In the four years of bloody work, it safe to say, there is nothing that could be said or done that could have saved slavery since it was a dying institution in the Western world. No other proof is needed than the examples of our European counterparts across the ocean in their gradual abolition of the horrid institution of slavery. The prevailing thought than became not if slavery would cease but of when it would cease. Had slavery been allowed to die its slow death, the issues of racism that plague us today would be silent, and the topic of discussion would be the nature of our fraternal government.

Regardless of what you are told in the media, no matter the color of your skin, you should honor the fact that these men, both Northern, Southern and yes, Native American fought for freedom as they understood it to be. Those soldiers, in the tribunal of last resort, valor contended against valor, brave men against brave men are the true Patriots of the our blessed Republic. These soldiers fought for neither fame, or reward, place or rank and they stood fast to their duties as true Patriots of the Constitution, these men sacrificed their lives for an idea, freedom and died. I would implore any one to find racism in that; these are the values that our southern brothers and sisters view in their flag and not slavery.
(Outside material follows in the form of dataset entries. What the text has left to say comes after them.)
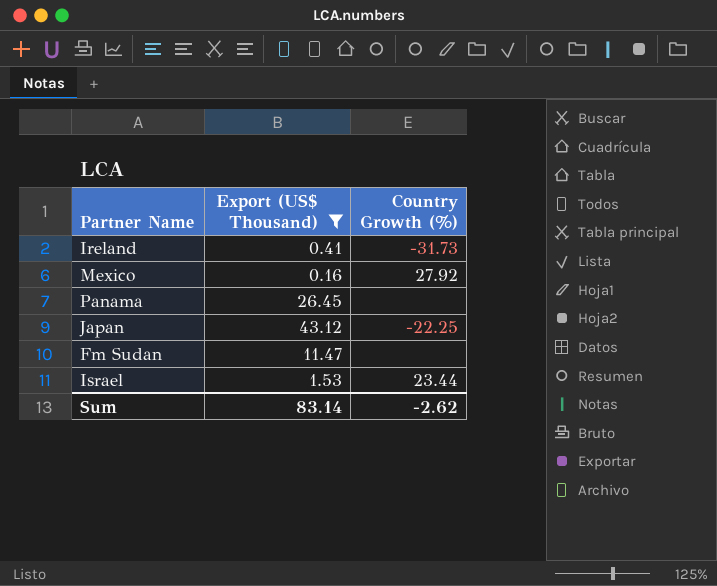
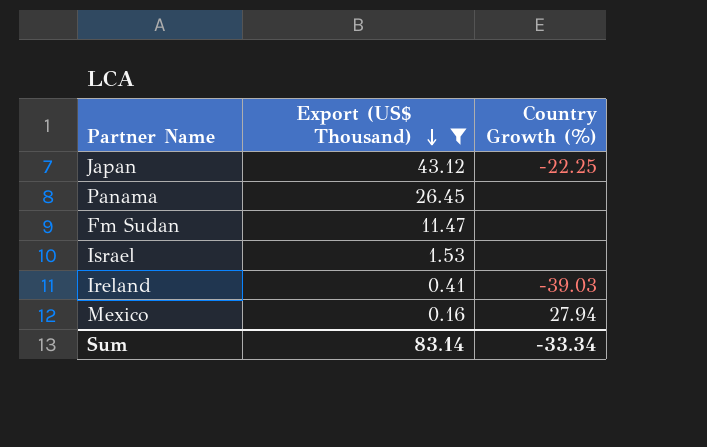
row order: none -> Export (US$ Thousand) descending
Israel | Country Growth (%): 23.44 -> none
Ireland | Country Growth (%): -31.73 -> -39.03
Mexico | Country Growth (%): 27.92 -> 27.94
Sum | Country Growth (%): -2.62 -> -33.34

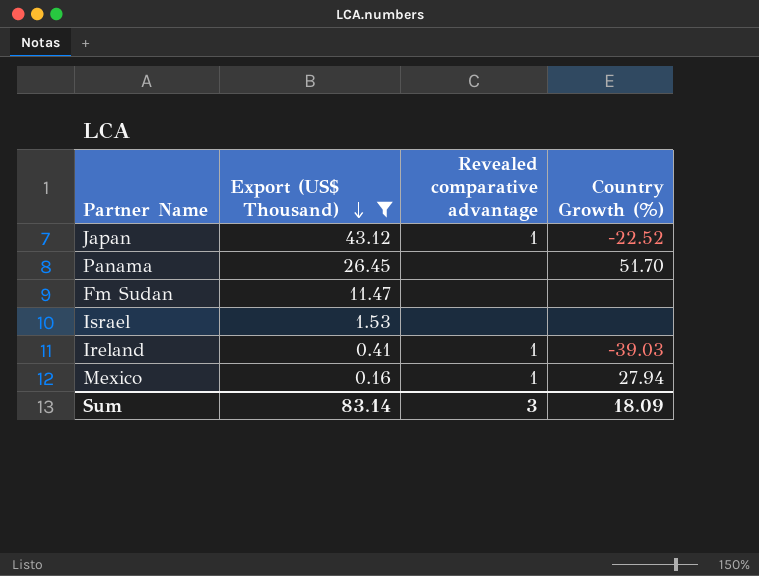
column Revealed comparative advantage | position: none -> 3
Japan | Country Growth (%): -22.25 -> -22.52
Panama | Country Growth (%): none -> 51.70
Sum | Country Growth (%): -33.34 -> 18.09

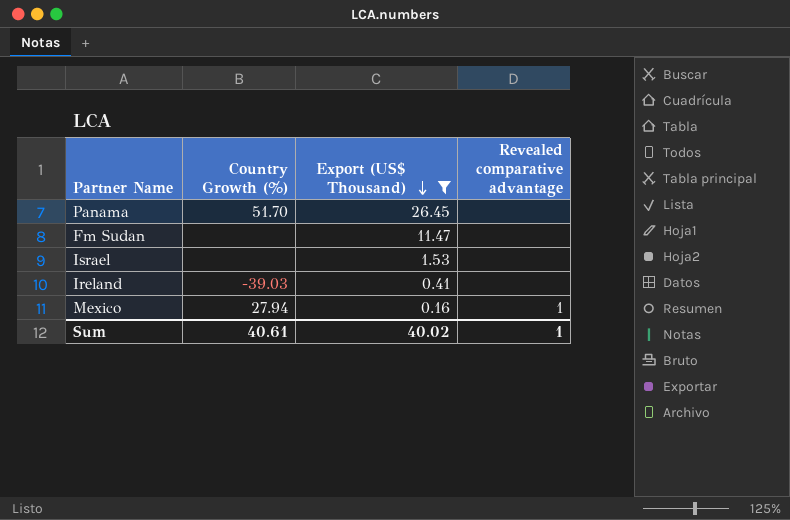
column Country Growth (%) | position: 4 -> 2
row Japan: 43.12 | 1 | -22.52 -> none
Ireland | Revealed comparative advantage: 1 -> none
Sum | Country Growth (%): 18.09 -> 40.61
Sum | Export (US$ Thousand): 83.14 -> 40.02
Sum | Revealed comparative advantage: 3 -> 1

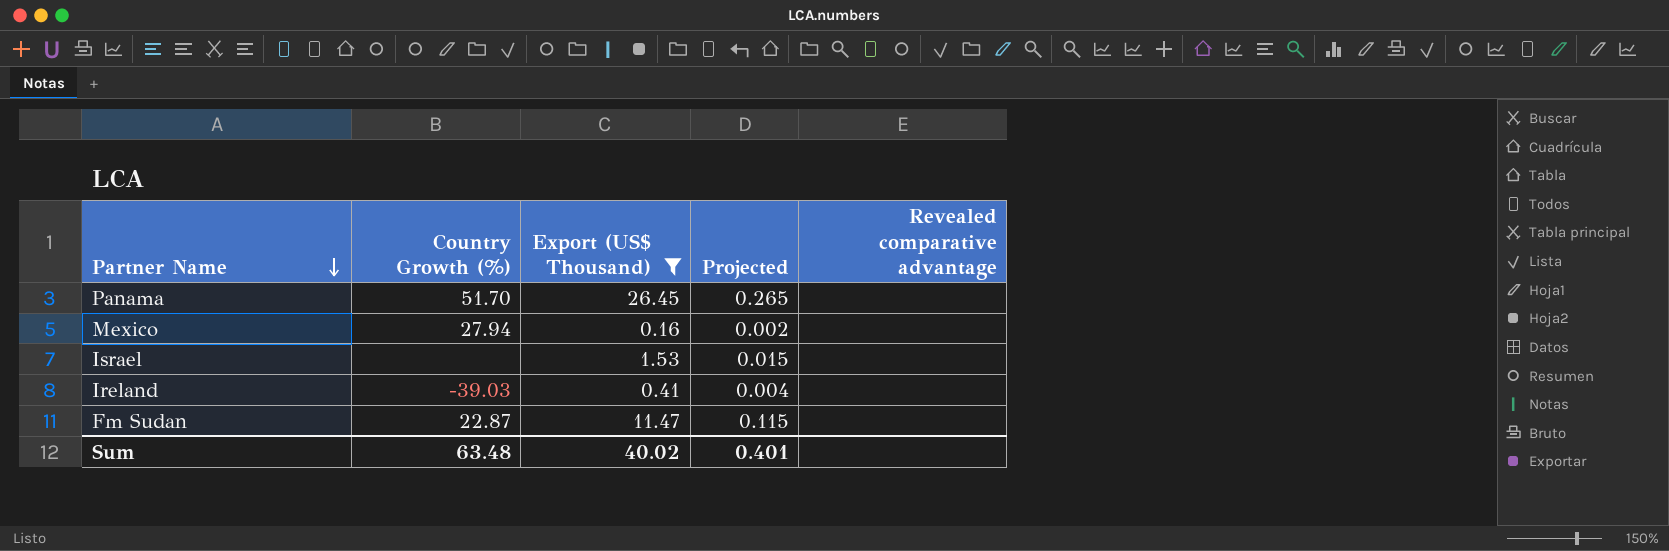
row order: Export (US$ Thousand) descending -> Partner Name descending
column Projected | formula: none -> [Export (US$ Thousand)] * 0.01
Mexico | Revealed comparative advantage: 1 -> none
Fm Sudan | Country Growth (%): none -> 22.87
Sum | Country Growth (%): 40.61 -> 63.48
Sum | Revealed comparative advantage: 1 -> none

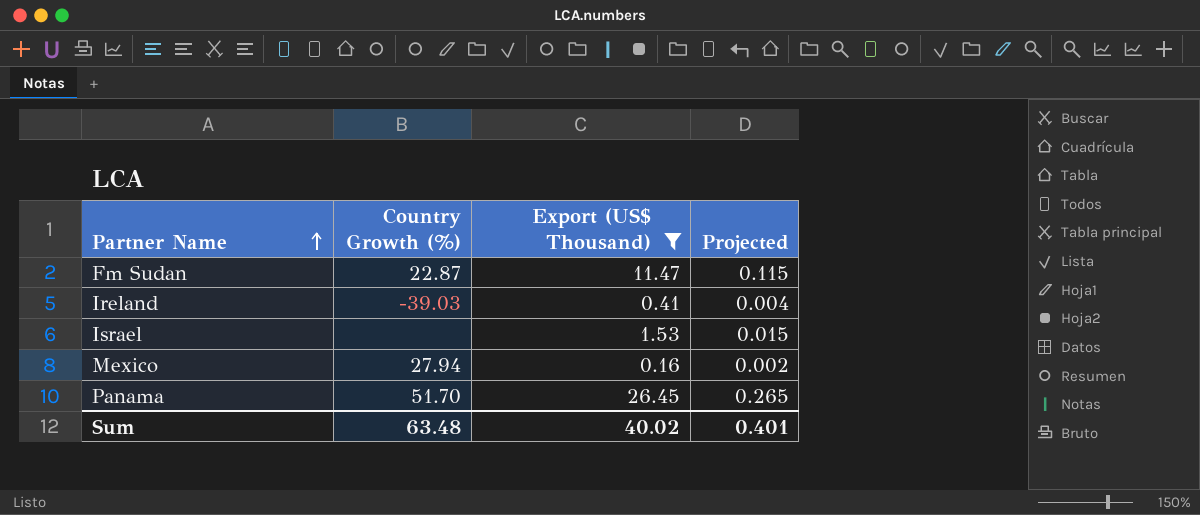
row order: Partner Name descending -> Partner Name ascending
column Revealed comparative advantage | position: 5 -> none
There will be those that will compare the Confederate flag with the Nazi flag. They will make claim that both flags are equal to one another, and that both harbor ill will towards those who do not fit the mold in which they are represented under. However, we must understand that one flag argues the reason for their establishment is based on the principles outlined in the Declaration of Independence, by our forefathers in the likes of Patrick Henry, Daniel Webster and theories of John Locke and the other on the supremacy of a master race of people, and the extreme suppression of ideas.

In defense of our American history, I venture to say, that we must not let the actions of a few vocal minority define the majority. Therefore, I dare say, that Confederate State’s history is American history, the Confederate flag is also an American flag. We should not be ashamed of our history, and rather we should learn from our past, embrace, understand and comprehend it as best we can to move forward as a republic.